*Required work*. Take the material below and restate it word for word, stopping after the line in which "tax: 2.6% = 29.02 -> 2.6% = 28.24" occurs.

*Dataset records*.
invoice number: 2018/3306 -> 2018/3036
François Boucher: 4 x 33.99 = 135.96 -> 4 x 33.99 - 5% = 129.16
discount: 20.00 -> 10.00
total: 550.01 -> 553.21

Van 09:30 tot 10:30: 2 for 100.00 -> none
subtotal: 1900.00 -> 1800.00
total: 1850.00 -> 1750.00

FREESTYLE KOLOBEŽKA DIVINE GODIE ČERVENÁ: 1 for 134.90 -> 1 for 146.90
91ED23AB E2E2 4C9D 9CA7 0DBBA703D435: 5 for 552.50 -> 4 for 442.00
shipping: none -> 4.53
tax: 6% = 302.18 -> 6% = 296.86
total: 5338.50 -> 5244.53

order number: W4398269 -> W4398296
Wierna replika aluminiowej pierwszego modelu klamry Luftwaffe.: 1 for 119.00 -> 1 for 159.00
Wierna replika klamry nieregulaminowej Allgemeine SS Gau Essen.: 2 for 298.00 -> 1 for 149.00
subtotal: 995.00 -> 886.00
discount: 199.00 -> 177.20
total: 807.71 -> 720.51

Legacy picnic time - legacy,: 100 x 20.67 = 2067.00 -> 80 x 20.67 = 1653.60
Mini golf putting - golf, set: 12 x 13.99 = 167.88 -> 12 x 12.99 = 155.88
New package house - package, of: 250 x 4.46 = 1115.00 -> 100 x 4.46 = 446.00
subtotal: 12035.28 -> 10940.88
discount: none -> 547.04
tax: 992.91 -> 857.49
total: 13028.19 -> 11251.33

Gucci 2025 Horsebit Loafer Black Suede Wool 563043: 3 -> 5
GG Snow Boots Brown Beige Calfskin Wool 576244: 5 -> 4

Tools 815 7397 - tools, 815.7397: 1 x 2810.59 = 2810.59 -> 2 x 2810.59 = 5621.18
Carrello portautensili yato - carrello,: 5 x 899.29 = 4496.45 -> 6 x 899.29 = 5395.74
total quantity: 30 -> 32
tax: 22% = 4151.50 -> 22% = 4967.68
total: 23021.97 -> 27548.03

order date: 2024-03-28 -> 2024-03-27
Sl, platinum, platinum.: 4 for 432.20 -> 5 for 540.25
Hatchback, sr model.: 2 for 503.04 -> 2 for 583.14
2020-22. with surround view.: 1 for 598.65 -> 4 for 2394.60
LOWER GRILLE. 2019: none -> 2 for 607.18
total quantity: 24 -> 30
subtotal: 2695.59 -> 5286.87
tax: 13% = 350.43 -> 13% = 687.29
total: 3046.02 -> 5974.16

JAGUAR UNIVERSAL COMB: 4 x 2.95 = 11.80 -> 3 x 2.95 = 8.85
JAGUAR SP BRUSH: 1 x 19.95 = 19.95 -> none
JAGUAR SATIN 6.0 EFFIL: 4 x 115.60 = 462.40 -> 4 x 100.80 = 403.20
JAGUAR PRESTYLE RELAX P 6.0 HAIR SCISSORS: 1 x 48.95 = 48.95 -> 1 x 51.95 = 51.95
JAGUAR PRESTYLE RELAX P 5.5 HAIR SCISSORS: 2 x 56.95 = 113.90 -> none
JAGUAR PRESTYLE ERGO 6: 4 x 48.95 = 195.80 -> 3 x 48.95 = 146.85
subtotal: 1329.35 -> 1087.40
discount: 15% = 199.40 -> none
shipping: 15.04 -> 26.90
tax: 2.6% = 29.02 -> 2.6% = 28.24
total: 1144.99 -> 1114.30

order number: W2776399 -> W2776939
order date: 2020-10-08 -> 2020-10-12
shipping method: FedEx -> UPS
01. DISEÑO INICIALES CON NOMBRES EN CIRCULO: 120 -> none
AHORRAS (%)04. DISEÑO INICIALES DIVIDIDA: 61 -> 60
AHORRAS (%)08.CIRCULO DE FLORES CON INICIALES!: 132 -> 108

*Result for this exercise*.
invoice number: 2018/3306 -> 2018/3036
François Boucher: 4 x 33.99 = 135.96 -> 4 x 33.99 - 5% = 129.16
discount: 20.00 -> 10.00
total: 550.01 -> 553.21

Van 09:30 tot 10:30: 2 for 100.00 -> none
subtotal: 1900.00 -> 1800.00
total: 1850.00 -> 1750.00

FREESTYLE KOLOBEŽKA DIVINE GODIE ČERVENÁ: 1 for 134.90 -> 1 for 146.90
91ED23AB E2E2 4C9D 9CA7 0DBBA703D435: 5 for 552.50 -> 4 for 442.00
shipping: none -> 4.53
tax: 6% = 302.18 -> 6% = 296.86
total: 5338.50 -> 5244.53

order number: W4398269 -> W4398296
Wierna replika aluminiowej pierwszego modelu klamry Luftwaffe.: 1 for 119.00 -> 1 for 159.00
Wierna replika klamry nieregulaminowej Allgemeine SS Gau Essen.: 2 for 298.00 -> 1 for 149.00
subtotal: 995.00 -> 886.00
discount: 199.00 -> 177.20
total: 807.71 -> 720.51

Legacy picnic time - legacy,: 100 x 20.67 = 2067.00 -> 80 x 20.67 = 1653.60
Mini golf putting - golf, set: 12 x 13.99 = 167.88 -> 12 x 12.99 = 155.88
New package house - package, of: 250 x 4.46 = 1115.00 -> 100 x 4.46 = 446.00
subtotal: 12035.28 -> 10940.88
discount: none -> 547.04
tax: 992.91 -> 857.49
total: 13028.19 -> 11251.33

Gucci 2025 Horsebit Loafer Black Suede Wool 563043: 3 -> 5
GG Snow Boots Brown Beige Calfskin Wool 576244: 5 -> 4

Tools 815 7397 - tools, 815.7397: 1 x 2810.59 = 2810.59 -> 2 x 2810.59 = 5621.18
Carrello portautensili yato - carrello,: 5 x 899.29 = 4496.45 -> 6 x 899.29 = 5395.74
total quantity: 30 -> 32
tax: 22% = 4151.50 -> 22% = 4967.68
total: 23021.97 -> 27548.03

order date: 2024-03-28 -> 2024-03-27
Sl, platinum, platinum.: 4 for 432.20 -> 5 for 540.25
Hatchback, sr model.: 2 for 503.04 -> 2 for 583.14
2020-22. with surround view.: 1 for 598.65 -> 4 for 2394.60
LOWER GRILLE. 2019: none -> 2 for 607.18
total quantity: 24 -> 30
subtotal: 2695.59 -> 5286.87
tax: 13% = 350.43 -> 13% = 687.29
total: 3046.02 -> 5974.16

JAGUAR UNIVERSAL COMB: 4 x 2.95 = 11.80 -> 3 x 2.95 = 8.85
JAGUAR SP BRUSH: 1 x 19.95 = 19.95 -> none
JAGUAR SATIN 6.0 EFFIL: 4 x 115.60 = 462.40 -> 4 x 100.80 = 403.20
JAGUAR PRESTYLE RELAX P 6.0 HAIR SCISSORS: 1 x 48.95 = 48.95 -> 1 x 51.95 = 51.95
JAGUAR PRESTYLE RELAX P 5.5 HAIR SCISSORS: 2 x 56.95 = 113.90 -> none
JAGUAR PRESTYLE ERGO 6: 4 x 48.95 = 195.80 -> 3 x 48.95 = 146.85
subtotal: 1329.35 -> 1087.40
discount: 15% = 199.40 -> none
shipping: 15.04 -> 26.90
tax: 2.6% = 29.02 -> 2.6% = 28.24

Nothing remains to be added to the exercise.